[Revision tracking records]
+ + + + +

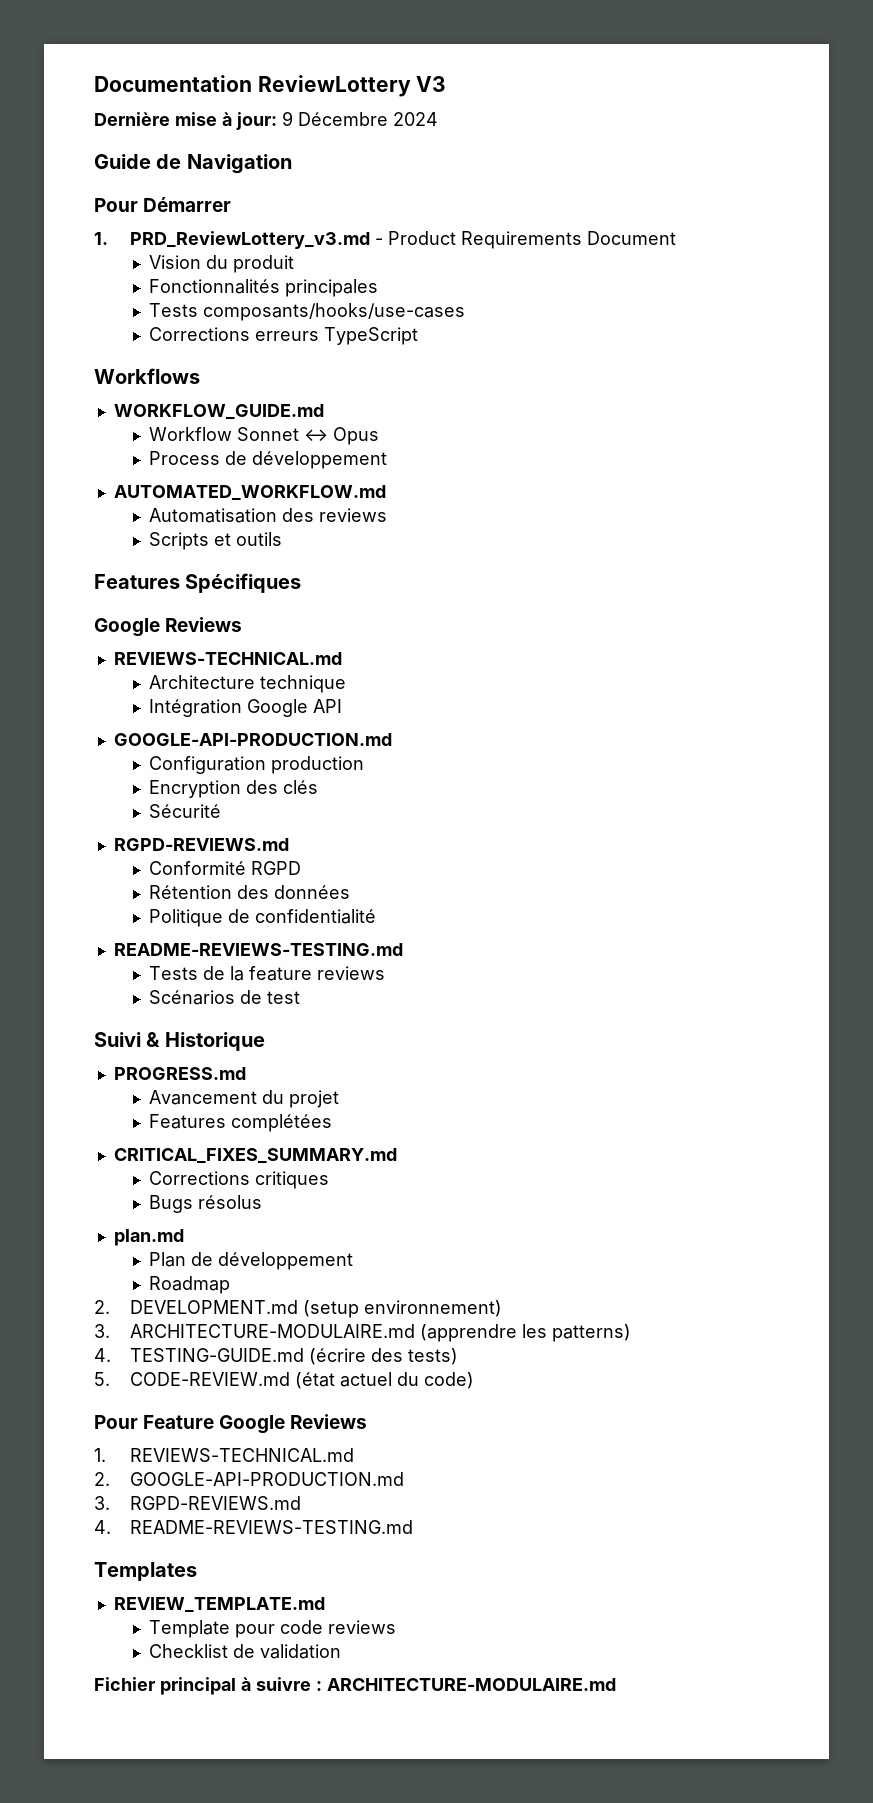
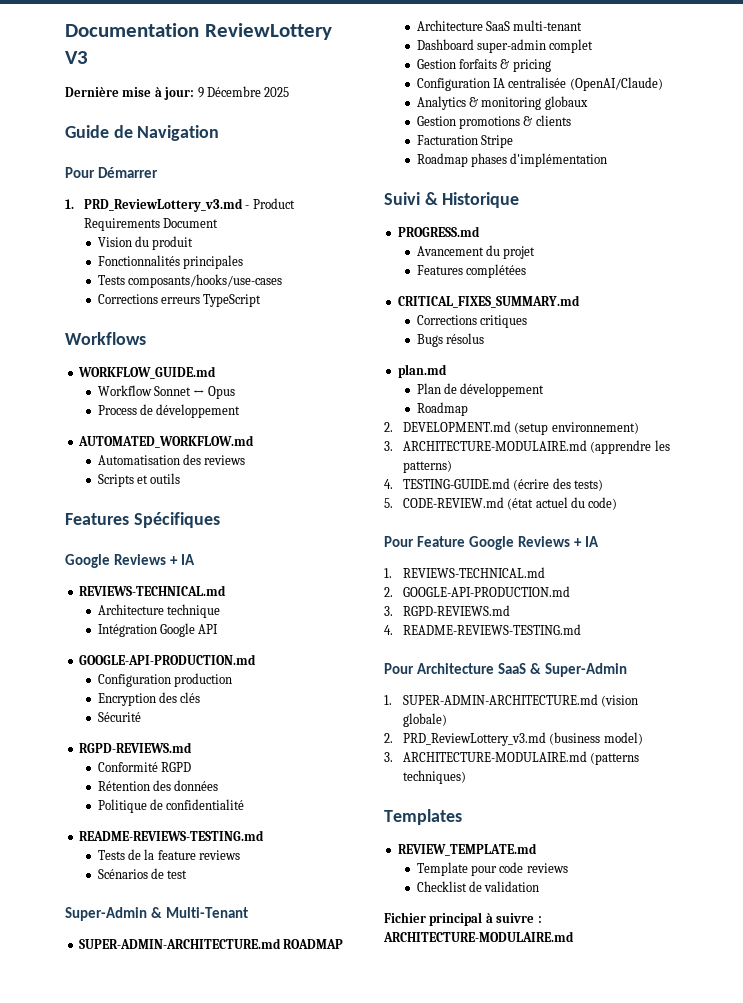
- Dernière mise à jour: 9 Décembre 2024
+ Dernière mise à jour: 9 Décembre 2025
  Features Spécifiques
- Google Reviews
+ Google Reviews + IA
+ Super-Admin & Multi-Tenant
+ SUPER-ADMIN-ARCHITECTURE.md ROADMAP
+ Architecture SaaS multi-tenant
+ Dashboard super-admin complet
+ Gestion forfaits & pricing
+ Configuration IA centralisée (OpenAI/Claude)
+ Analytics & monitoring globaux
+ Gestion promotions & clients
+ Facturation Stripe
+ Roadmap phases d'implémentation
- Pour Feature Google Reviews
+ Pour Feature Google Reviews + IA
+ Pour Architecture SaaS & Super-Admin
+ 1. SUPER-ADMIN-ARCHITECTURE.md (vision globale)
+ 2. PRD_ReviewLottery_v3.md (business model)
+ 3. ARCHITECTURE-MODULAIRE.md (patterns techniques)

+ + + + +

**Directions for this task**
Please extract exactly the lines of the data, from the first through the line containing "Architecture SaaS multi-tenant", and add no pictures to the copy.

**Reply**
- Dernière mise à jour: 9 Décembre 2024
+ Dernière mise à jour: 9 Décembre 2025
  Features Spécifiques
- Google Reviews
+ Google Reviews + IA
+ Super-Admin & Multi-Tenant
+ SUPER-ADMIN-ARCHITECTURE.md ROADMAP
+ Architecture SaaS multi-tenant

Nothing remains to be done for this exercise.